A few cases describe peritoneal strumosis and struma ovarii.9 Struma ovarii is a highly specialised form of mature ovarian teratoma consisting of thyroid tissue. Peritoneal strumosis is when there is spread of mature thyroid tissues into the peritoneal cavity. The lesions we have described histology did not contain thyroid tissue.

In this case, we have described an unusual case of mature benign cystic teratoma deposits thought to be related to seeding from a previous mature benign cystic teratoma resection. A multidisciplinary team approach with the radiology, pathology, gastroenterology and hepatobiliary surgery teams led to the diagnosis.
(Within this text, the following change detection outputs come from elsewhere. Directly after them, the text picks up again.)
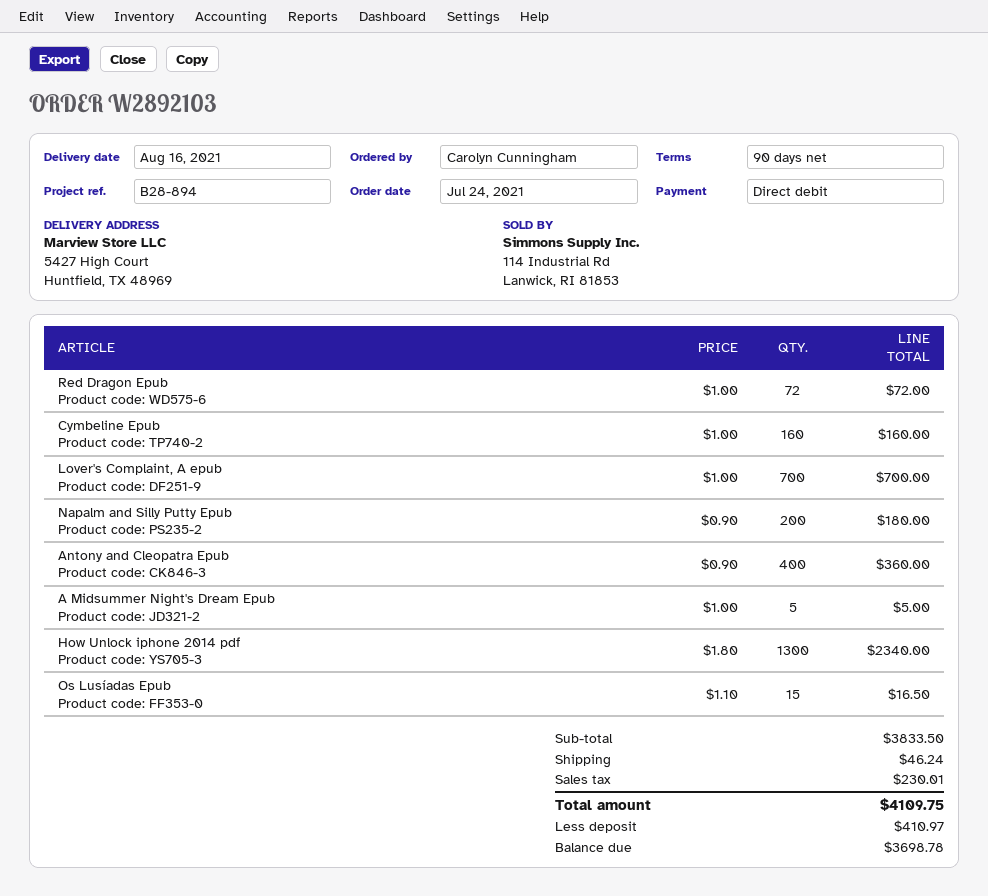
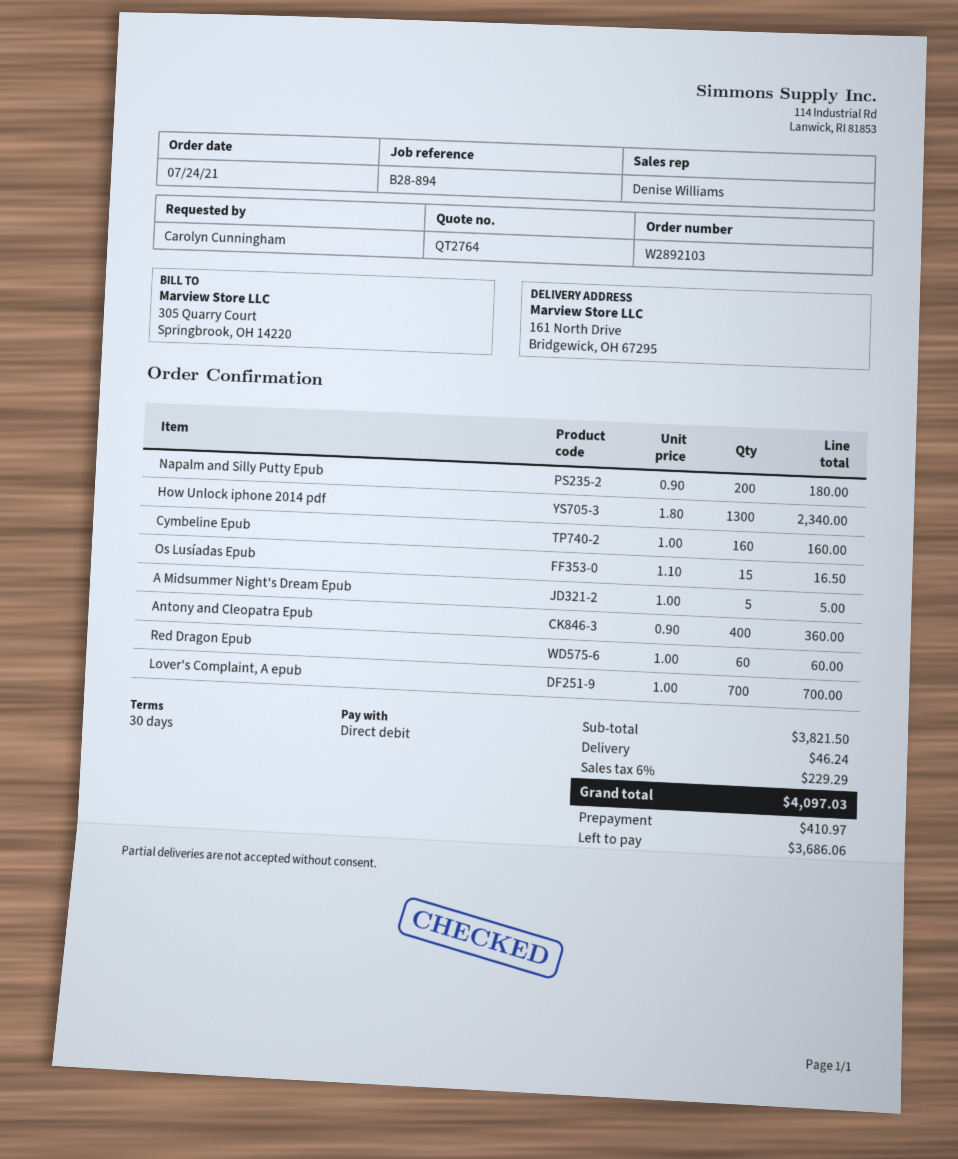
payment terms: 90 days -> 30 days
ship to: 5427 High Court, Huntfield, TX 48969 -> 161 North Drive, Bridgewick, OH 67295
Red Dragon Epub: 72 x 1.00 = 72.00 -> 60 x 1.00 = 60.00
subtotal: 3833.50 -> 3821.50
tax: 230.01 -> 229.29
total: 4109.75 -> 4097.03
balance: 3698.78 -> 3686.06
Mature benign cystic teratoma deposits in the peritoneum should be considered in patients with intra-peritoneal lesions, who have a history of surgical resection of an ovarian mature benign cystic teratoma.

Learning points

  1. Understand the ultrasound, CT and MR features of mature benign cystic teratoma.

  2. Understand that intra-peritoneal mature benign cystic teratoma can be an unusual complication of ovarian mature benign cystic teratoma resection.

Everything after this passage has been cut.